ABOUT THIS EXERCISE: Only those lines in the data below from the line containing "- Relatorio-de-produtos-VTEX" through the line containing "controle de demandas", both included, should be restated word for word.

DATASET:

^^^^^^^^^^^^^^^^

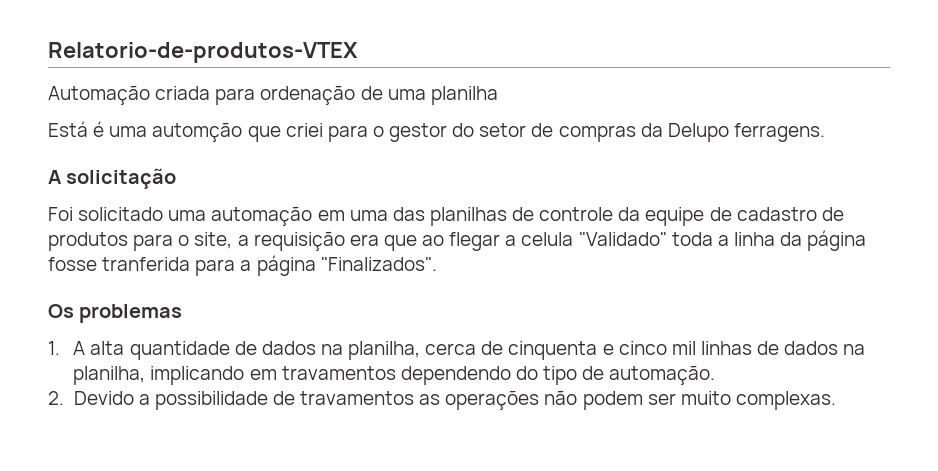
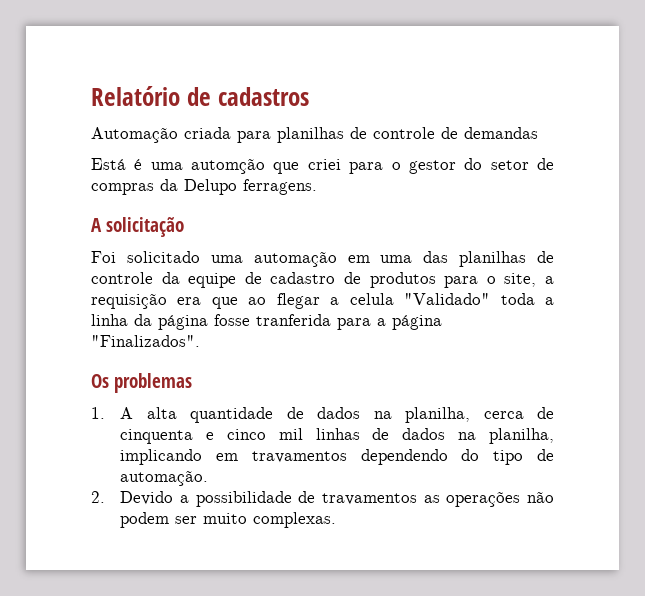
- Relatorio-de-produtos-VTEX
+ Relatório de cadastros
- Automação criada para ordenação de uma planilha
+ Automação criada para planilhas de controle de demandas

^^^^^^^^^^^^^^^^

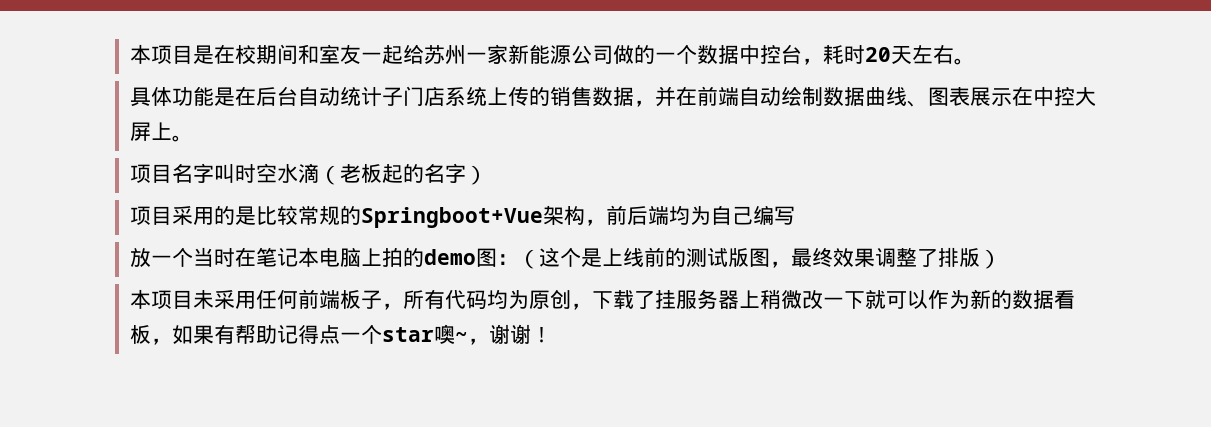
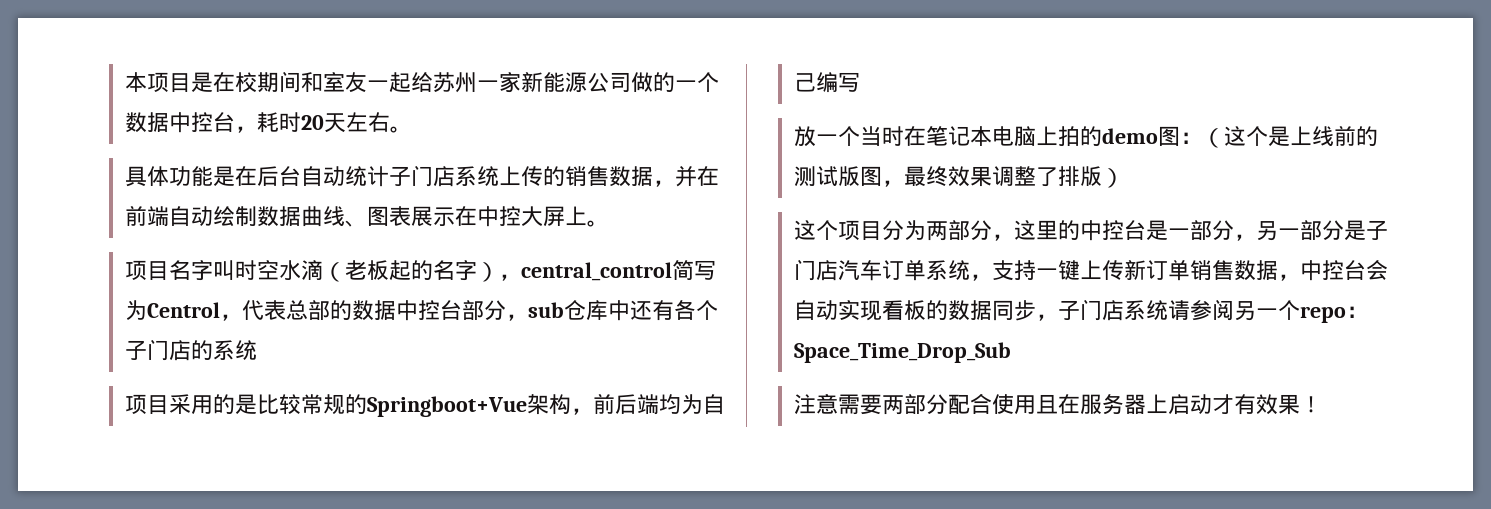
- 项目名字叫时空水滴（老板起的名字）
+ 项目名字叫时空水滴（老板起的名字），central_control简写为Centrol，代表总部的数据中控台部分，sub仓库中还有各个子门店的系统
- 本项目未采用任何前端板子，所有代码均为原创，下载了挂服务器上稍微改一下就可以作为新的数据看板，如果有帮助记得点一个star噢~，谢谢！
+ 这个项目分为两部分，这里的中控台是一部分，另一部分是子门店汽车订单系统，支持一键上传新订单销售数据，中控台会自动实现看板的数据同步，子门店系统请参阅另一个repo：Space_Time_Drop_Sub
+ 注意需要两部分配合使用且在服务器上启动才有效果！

^^^^^^^^^^^^^^^^

THE ANSWER:
- Relatorio-de-produtos-VTEX
+ Relatório de cadastros
- Automação criada para ordenação de uma planilha
+ Automação criada para planilhas de controle de demandas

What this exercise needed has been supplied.